[Stored items from a collection]
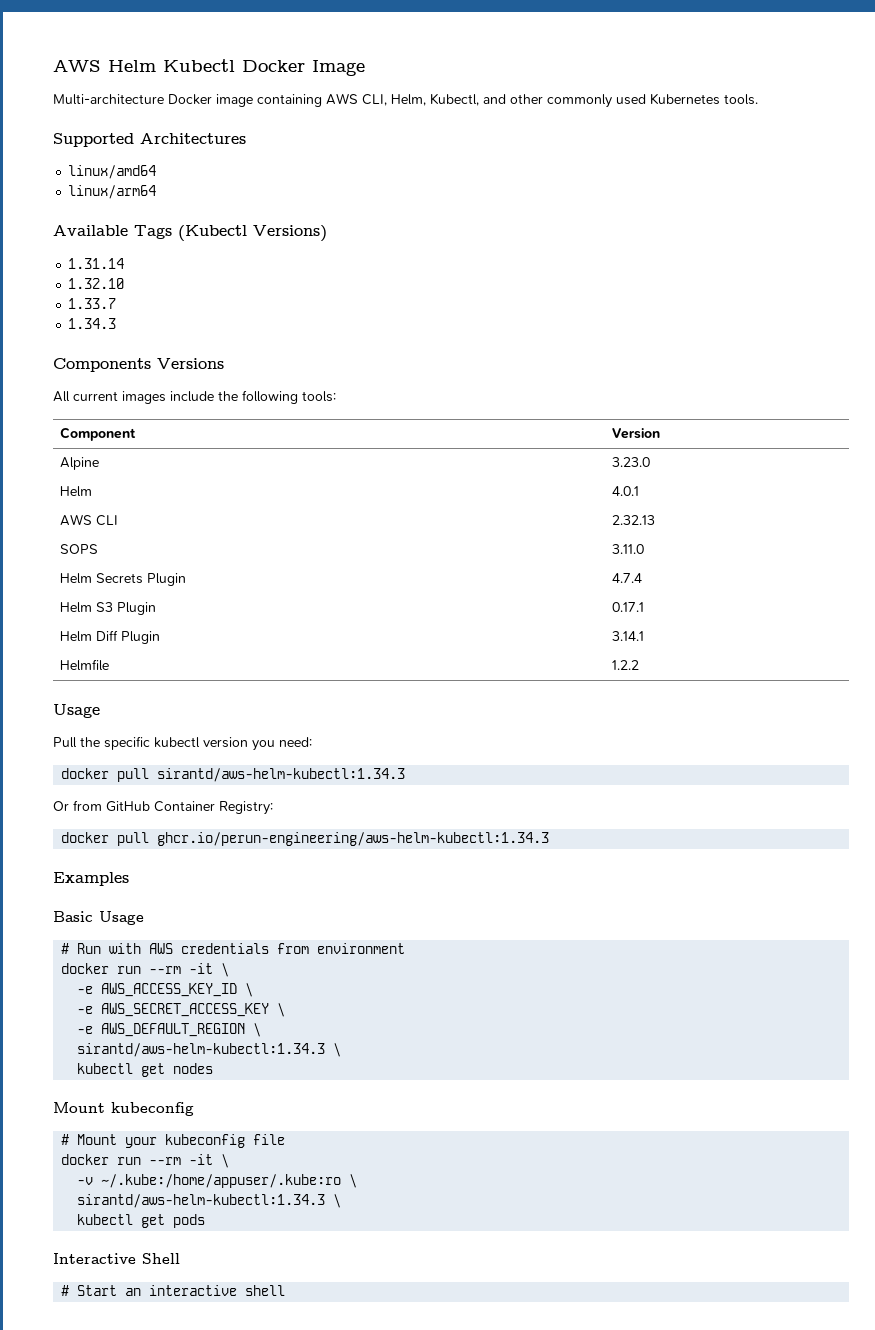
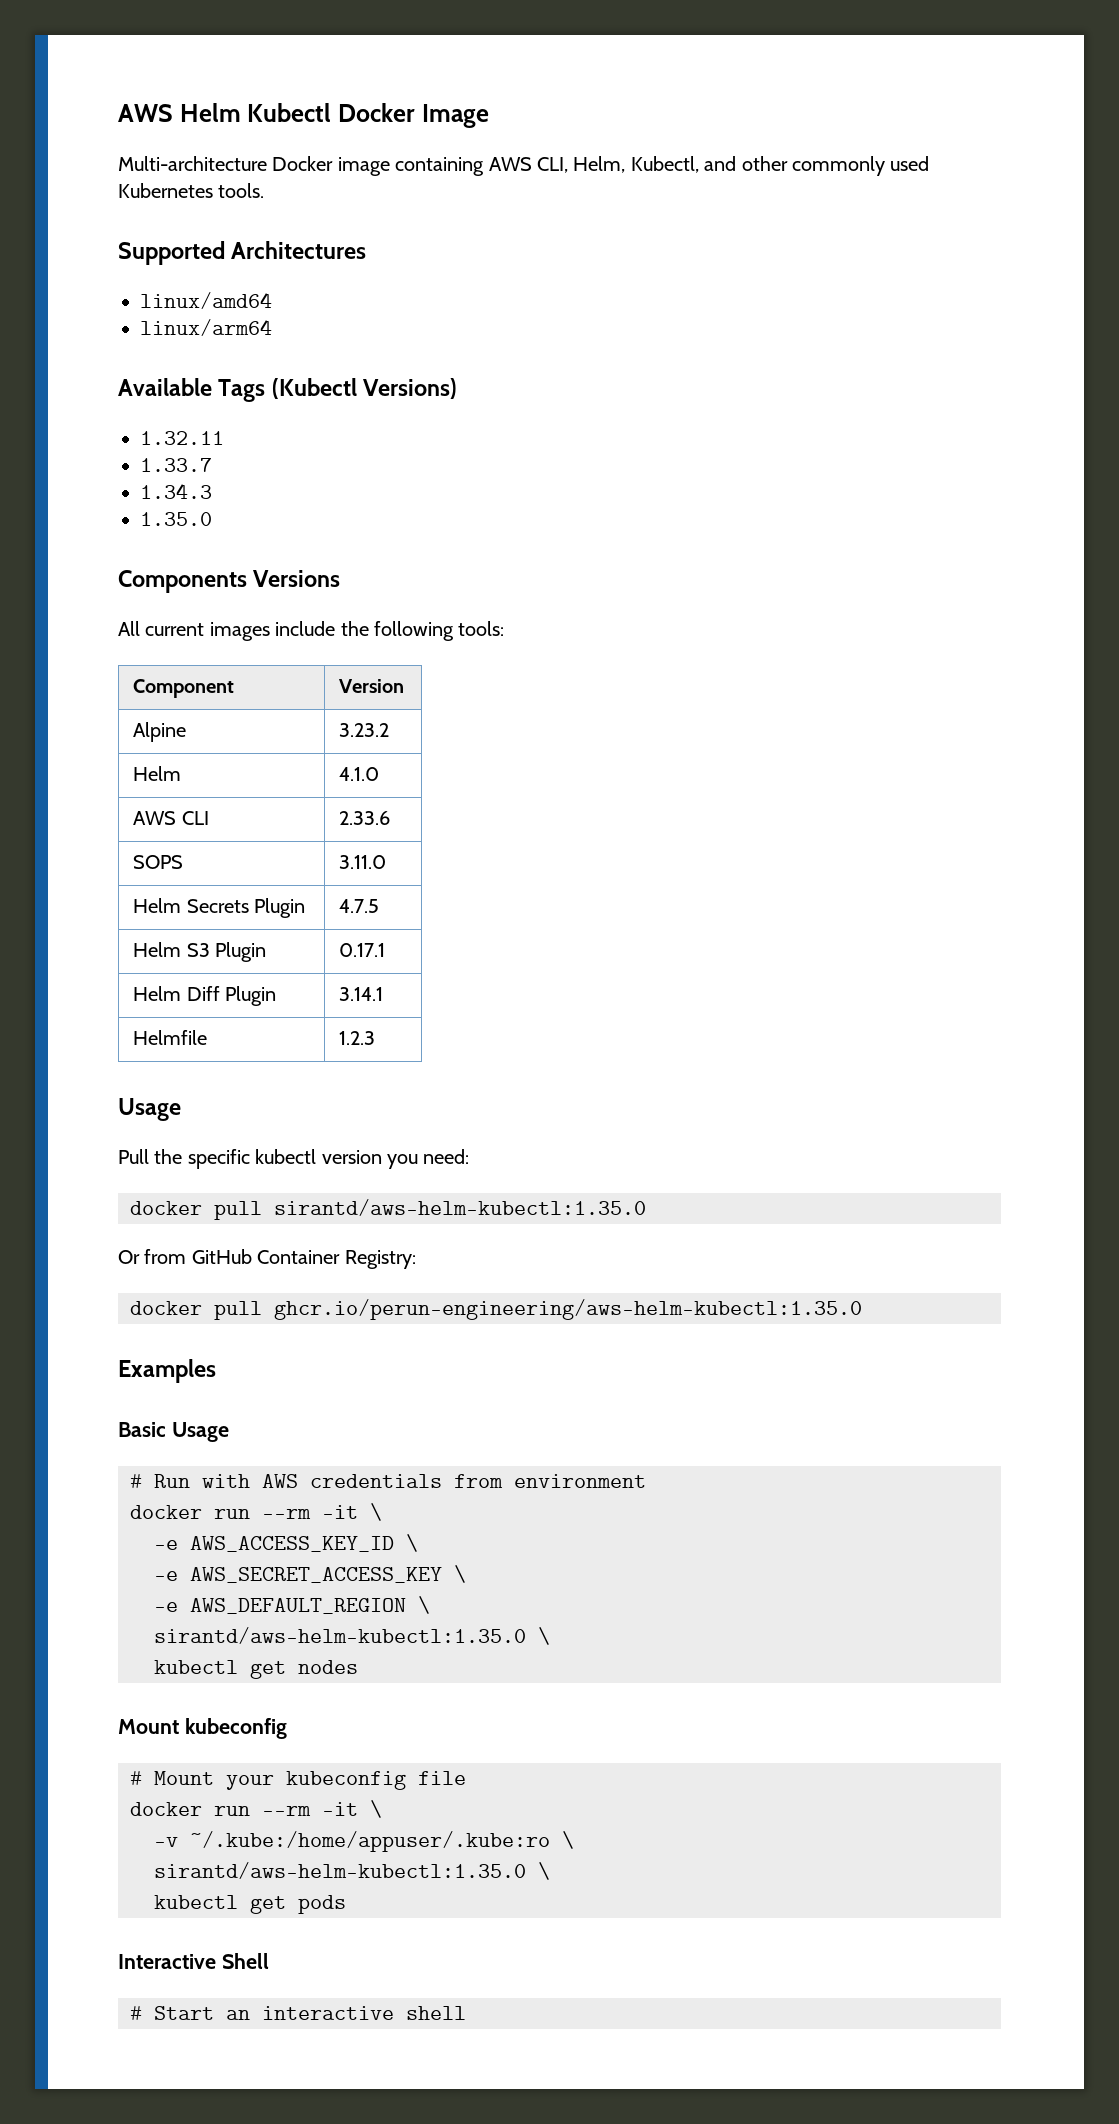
- 1.31.14
- 1.32.10
+ 1.32.11
+ 1.35.0
- Alpine | 3.23.0
+ Alpine | 3.23.2
- Helm | 4.0.1
+ Helm | 4.1.0
- AWS CLI | 2.32.13
+ AWS CLI | 2.33.6
- Helm Secrets Plugin | 4.7.4
+ Helm Secrets Plugin | 4.7.5
- Helmfile | 1.2.2
+ Helmfile | 1.2.3
- docker pull sirantd/aws-helm-kubectl:1.34.3
+ docker pull sirantd/aws-helm-kubectl:1.35.0
- docker pull ghcr.io/perun-engineering/aws-helm-kubectl:1.34.3
+ docker pull ghcr.io/perun-engineering/aws-helm-kubectl:1.35.0
  -e AWS_DEFAULT_REGION \
- sirantd/aws-helm-kubectl:1.34.3 \
+ sirantd/aws-helm-kubectl:1.35.0 \
  -v ~/.kube:/home/appuser/.kube:ro \
- sirantd/aws-helm-kubectl:1.34.3 \
+ sirantd/aws-helm-kubectl:1.35.0 \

#### ABOUT THIS EXERCISE
Each line above is to be duplicated exactly, and the pictures are to be omitted.

#### WRITTEN REPLY
- 1.31.14
- 1.32.10
+ 1.32.11
+ 1.35.0
- Alpine | 3.23.0
+ Alpine | 3.23.2
- Helm | 4.0.1
+ Helm | 4.1.0
- AWS CLI | 2.32.13
+ AWS CLI | 2.33.6
- Helm Secrets Plugin | 4.7.4
+ Helm Secrets Plugin | 4.7.5
- Helmfile | 1.2.2
+ Helmfile | 1.2.3
- docker pull sirantd/aws-helm-kubectl:1.34.3
+ docker pull sirantd/aws-helm-kubectl:1.35.0
- docker pull ghcr.io/perun-engineering/aws-helm-kubectl:1.34.3
+ docker pull ghcr.io/perun-engineering/aws-helm-kubectl:1.35.0
  -e AWS_DEFAULT_REGION \
- sirantd/aws-helm-kubectl:1.34.3 \
+ sirantd/aws-helm-kubectl:1.35.0 \
  -v ~/.kube:/home/appuser/.kube:ro \
- sirantd/aws-helm-kubectl:1.34.3 \
+ sirantd/aws-helm-kubectl:1.35.0 \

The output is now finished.